I left the software industry to go to grad school. I just finished a three-year postdoc. The pay was a little more generous, but in the same ballpark.
IMHO, it was the best gig in the world. I got to be at a fabulous university (Stanford) and was actively mentored by the world's leading experts in my subject area. I had a total of 120 teaching hours in the classroom over three years; no committee work; my only other duties were scholarship and research. It was like going to school, with the best teachers in the world, and with plenty of personal attention.
$43,000 is actually a bit higher than what Post-docs in other science fields (esp. biology) can expect to make. Unfortunately, Post-doc salary is often fixed by the institutions making the grants (typically NSF or NIH) so there is no competition in the Post-doc market. This wouldn't be so bad if Post-docs still served their original purpose of bridging a Ph.D. from mentored researcher to independent investigator. Unfortunately, with fewer and fewer tenured positions (and the increasing life-span of currently tenured faculty, especially in the US where there is no mandatory retirement like some other countries), this is no longer the case. Originally, Post-docs were expected to spend 2 years until they could establish their own lab. Today, Post-doc periods of 6 or 8 years are not unheard of.
In astrophysics, most postdocs seem to make between 45-60k. The grant agencies do not dictate what the salary is. There usually is a salary scale set by the institution, but I know that at least at UC Santa Cruz it ranged from $32k to $75k so did not in practice restrict the department from paying whatever they wanted.
I'm really surprised that a CS/EE postdoc would be paid only $43k, since they are more commercially viable than astro one.
CS isn't a field where a postdoc is a mandatory step on the way to a professorship (unlike, say, physics). Postdocs in CS are not too common, so it's hard to generalize.
It wasn't common in areas like systems until recently. However, it has gotten common in the past 3 years. In "Theory", I thought most people did post-docs after their PhDs.
The post-doc is now effectively mandatory in computer science academia like other fields. I don't know where this figure of 75k for an astrophysics post-doc comes from. The only 70k+ post-docs I've ever heard of are at government labs like Los Alamos. At Harvard, for example, post-docs make less than 50k per year (I'm a grad student there and have post-doc friends).

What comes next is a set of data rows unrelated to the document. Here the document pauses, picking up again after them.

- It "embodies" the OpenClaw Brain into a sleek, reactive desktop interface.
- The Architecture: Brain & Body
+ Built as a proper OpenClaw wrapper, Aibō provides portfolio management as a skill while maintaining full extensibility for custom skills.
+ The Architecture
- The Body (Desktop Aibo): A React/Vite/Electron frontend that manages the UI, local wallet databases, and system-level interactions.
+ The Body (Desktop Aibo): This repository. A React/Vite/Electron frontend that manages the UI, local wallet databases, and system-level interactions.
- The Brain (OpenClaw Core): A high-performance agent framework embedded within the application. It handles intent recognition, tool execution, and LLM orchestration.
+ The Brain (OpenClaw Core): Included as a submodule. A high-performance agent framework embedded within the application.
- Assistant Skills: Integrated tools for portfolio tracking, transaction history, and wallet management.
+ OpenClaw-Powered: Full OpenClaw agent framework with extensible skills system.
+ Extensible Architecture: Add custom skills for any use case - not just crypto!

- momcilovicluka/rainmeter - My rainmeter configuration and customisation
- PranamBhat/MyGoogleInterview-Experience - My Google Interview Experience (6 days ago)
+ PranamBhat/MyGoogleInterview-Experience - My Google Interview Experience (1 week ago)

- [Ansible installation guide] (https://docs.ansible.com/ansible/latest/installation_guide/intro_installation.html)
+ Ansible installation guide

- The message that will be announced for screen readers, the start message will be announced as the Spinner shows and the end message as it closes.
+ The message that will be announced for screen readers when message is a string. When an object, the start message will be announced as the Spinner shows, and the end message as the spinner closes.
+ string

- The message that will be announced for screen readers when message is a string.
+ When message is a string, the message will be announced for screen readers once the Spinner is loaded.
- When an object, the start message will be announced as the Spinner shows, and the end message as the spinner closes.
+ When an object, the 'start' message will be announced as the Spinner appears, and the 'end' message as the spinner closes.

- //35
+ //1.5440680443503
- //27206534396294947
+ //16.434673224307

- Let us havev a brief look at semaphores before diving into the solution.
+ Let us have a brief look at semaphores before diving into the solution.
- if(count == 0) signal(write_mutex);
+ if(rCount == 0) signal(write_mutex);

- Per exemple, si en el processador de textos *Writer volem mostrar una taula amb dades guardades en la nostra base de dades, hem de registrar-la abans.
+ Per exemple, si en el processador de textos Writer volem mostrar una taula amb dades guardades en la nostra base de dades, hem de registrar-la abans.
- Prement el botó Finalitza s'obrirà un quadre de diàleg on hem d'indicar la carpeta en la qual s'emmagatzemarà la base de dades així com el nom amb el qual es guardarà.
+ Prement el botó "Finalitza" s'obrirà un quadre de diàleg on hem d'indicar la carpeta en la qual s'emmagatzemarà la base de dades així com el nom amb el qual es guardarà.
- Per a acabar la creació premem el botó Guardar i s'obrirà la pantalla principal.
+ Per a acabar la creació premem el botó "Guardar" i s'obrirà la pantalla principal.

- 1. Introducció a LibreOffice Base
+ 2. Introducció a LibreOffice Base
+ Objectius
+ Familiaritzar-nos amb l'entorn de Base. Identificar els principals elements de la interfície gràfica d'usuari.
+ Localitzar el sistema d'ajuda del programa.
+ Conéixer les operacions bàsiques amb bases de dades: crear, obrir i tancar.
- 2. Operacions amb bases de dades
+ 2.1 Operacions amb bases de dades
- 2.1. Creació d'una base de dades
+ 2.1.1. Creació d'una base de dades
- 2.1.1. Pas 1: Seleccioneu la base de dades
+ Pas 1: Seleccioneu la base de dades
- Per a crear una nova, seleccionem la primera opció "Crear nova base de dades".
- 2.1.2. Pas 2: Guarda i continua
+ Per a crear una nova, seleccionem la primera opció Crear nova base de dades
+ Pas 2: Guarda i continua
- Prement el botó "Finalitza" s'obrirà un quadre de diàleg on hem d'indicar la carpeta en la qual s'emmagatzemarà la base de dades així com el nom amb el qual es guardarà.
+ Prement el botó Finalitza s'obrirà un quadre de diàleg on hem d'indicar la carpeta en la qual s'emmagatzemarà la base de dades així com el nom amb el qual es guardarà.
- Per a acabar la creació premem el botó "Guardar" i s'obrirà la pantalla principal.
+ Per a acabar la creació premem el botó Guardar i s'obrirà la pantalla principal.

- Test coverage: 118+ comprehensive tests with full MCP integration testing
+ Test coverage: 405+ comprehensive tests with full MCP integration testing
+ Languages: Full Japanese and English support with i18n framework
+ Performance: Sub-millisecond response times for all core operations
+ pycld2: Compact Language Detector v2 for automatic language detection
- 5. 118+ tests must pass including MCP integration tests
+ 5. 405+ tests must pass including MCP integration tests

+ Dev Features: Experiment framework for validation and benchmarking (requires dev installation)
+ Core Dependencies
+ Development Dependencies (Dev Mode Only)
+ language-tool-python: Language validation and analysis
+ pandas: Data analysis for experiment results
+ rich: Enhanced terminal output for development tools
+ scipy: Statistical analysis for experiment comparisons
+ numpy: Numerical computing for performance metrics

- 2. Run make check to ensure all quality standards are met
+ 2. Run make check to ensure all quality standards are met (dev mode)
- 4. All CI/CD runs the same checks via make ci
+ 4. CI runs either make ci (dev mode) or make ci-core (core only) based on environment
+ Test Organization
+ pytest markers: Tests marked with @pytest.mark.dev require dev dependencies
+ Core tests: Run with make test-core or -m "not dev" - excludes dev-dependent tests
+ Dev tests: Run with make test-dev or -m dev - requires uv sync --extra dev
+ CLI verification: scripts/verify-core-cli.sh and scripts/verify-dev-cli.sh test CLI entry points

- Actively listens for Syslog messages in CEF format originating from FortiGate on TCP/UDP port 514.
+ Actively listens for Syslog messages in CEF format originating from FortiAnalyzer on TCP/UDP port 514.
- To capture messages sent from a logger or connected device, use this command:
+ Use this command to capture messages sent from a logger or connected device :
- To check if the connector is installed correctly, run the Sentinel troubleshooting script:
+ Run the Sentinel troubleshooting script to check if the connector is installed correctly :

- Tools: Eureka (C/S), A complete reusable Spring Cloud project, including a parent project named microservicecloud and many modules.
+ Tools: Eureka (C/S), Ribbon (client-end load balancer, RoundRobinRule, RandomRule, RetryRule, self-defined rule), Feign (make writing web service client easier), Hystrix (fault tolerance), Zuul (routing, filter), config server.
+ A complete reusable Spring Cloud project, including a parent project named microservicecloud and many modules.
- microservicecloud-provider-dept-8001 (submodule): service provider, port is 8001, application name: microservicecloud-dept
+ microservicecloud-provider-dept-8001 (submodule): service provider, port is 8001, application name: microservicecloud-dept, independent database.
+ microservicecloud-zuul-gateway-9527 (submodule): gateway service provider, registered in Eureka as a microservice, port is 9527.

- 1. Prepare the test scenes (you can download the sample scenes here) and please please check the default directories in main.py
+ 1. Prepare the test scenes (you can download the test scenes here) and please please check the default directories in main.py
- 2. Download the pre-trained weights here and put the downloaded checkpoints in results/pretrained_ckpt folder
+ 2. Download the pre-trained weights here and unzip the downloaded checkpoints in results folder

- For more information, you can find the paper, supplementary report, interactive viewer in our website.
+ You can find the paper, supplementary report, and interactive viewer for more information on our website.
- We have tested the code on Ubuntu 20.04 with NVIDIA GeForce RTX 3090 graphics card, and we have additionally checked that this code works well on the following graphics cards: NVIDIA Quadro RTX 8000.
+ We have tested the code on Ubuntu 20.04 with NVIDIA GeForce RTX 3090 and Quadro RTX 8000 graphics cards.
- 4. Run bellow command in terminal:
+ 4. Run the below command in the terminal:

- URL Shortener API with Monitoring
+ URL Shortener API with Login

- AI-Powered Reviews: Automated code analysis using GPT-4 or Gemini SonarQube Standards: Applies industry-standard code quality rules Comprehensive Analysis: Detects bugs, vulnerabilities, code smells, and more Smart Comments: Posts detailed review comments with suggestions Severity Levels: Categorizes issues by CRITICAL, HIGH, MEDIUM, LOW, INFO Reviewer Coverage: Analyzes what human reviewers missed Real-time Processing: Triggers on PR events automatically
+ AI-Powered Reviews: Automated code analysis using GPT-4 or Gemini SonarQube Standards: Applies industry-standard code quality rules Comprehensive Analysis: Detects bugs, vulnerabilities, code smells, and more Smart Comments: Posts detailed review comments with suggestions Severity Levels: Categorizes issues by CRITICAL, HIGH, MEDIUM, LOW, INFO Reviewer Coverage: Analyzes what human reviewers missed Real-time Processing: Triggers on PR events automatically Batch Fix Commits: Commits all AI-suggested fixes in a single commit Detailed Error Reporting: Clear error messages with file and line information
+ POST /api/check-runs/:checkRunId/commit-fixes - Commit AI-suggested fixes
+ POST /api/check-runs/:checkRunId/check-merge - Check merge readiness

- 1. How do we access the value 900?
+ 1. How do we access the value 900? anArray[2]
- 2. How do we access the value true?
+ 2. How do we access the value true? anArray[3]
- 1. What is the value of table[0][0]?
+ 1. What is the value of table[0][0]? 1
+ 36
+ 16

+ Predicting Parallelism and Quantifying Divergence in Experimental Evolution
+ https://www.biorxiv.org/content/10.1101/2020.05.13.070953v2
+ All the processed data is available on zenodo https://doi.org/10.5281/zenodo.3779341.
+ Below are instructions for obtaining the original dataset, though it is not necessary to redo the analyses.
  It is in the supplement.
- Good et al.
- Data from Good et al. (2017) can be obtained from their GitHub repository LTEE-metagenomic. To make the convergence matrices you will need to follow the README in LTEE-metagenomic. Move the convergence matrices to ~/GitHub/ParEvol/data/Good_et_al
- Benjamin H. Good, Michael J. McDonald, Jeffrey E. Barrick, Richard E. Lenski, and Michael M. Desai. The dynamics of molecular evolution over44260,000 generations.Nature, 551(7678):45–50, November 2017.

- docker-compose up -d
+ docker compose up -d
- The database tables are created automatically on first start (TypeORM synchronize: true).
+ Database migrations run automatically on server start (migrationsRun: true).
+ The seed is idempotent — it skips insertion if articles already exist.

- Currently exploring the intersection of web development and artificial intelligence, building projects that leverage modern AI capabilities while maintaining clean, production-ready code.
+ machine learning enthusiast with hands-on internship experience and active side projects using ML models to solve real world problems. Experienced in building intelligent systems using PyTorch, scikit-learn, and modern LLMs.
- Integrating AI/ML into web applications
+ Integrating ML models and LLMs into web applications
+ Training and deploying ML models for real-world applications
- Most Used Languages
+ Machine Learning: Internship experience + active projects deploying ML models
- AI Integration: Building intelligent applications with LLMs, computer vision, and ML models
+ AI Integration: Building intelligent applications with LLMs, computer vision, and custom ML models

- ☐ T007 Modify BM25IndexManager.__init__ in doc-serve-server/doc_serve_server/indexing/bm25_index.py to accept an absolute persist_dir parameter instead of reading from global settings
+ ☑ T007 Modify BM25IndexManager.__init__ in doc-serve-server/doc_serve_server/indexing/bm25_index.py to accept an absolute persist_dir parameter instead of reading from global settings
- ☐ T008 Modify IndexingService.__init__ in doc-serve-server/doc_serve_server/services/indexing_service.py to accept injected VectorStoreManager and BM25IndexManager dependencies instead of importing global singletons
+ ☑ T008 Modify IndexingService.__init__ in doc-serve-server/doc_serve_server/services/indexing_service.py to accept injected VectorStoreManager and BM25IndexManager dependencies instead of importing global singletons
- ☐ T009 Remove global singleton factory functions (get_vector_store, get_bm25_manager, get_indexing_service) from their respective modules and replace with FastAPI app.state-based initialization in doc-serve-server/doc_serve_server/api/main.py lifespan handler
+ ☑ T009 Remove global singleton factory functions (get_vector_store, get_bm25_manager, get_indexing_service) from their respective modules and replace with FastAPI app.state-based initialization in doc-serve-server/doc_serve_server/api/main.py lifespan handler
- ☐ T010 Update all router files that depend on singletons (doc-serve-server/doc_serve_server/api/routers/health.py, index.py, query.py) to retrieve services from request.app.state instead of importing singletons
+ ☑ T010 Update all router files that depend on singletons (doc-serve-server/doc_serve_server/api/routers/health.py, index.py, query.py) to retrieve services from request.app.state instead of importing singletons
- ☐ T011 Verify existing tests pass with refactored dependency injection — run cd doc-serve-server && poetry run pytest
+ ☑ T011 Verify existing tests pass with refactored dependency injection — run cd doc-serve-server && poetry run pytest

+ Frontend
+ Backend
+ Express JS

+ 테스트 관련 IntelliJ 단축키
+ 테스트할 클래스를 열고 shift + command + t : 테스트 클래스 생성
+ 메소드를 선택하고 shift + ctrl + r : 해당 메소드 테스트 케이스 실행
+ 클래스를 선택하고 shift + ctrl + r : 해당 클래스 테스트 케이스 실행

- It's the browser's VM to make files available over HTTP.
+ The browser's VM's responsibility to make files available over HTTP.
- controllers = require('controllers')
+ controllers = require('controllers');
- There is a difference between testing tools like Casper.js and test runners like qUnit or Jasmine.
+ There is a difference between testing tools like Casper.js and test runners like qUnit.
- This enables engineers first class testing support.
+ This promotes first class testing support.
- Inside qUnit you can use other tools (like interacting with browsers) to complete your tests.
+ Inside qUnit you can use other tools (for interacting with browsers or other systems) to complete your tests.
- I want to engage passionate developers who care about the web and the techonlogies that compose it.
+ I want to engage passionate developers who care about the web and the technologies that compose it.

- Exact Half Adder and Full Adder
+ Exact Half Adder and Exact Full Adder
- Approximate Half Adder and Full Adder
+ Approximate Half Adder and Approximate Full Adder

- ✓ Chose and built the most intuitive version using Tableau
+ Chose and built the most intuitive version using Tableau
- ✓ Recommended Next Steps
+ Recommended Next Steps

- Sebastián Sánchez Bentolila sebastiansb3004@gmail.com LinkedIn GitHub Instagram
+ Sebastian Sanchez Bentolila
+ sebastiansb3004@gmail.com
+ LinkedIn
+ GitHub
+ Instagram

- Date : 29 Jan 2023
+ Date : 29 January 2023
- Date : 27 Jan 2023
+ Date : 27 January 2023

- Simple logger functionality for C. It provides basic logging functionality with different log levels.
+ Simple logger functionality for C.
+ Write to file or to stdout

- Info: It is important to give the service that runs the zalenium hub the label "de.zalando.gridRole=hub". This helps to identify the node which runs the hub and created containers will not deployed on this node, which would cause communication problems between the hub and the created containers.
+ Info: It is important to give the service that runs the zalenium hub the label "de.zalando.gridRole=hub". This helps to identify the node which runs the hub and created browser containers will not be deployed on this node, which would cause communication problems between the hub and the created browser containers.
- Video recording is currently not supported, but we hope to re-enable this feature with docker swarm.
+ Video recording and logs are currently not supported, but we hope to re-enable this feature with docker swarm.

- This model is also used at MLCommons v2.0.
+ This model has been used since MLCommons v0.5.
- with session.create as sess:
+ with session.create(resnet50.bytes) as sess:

If Harvard's Smithsonian center for astrophysics cannot pay market demanded prices for post-docs, then I just don't buy this claim that Santa Cruz could.
I second the sentiments mentioned above that the years and low-pay of a post-doc are depressing now that it is overwhelmingly likely that it won't lead to a tenured position.
I wouldn't say it's mandatory; about half of my grad-school friends did post-docs, and half didn't. It depends strongly on your sub-area, and in part on how flexible you are on location and type of school. In some cases, people who take post-docs could've gotten professorships, but not at top-tier research universities, and preferred a year of post-doccing at Stanford to taking a professorship at a low-ranking school.
This makes me sad.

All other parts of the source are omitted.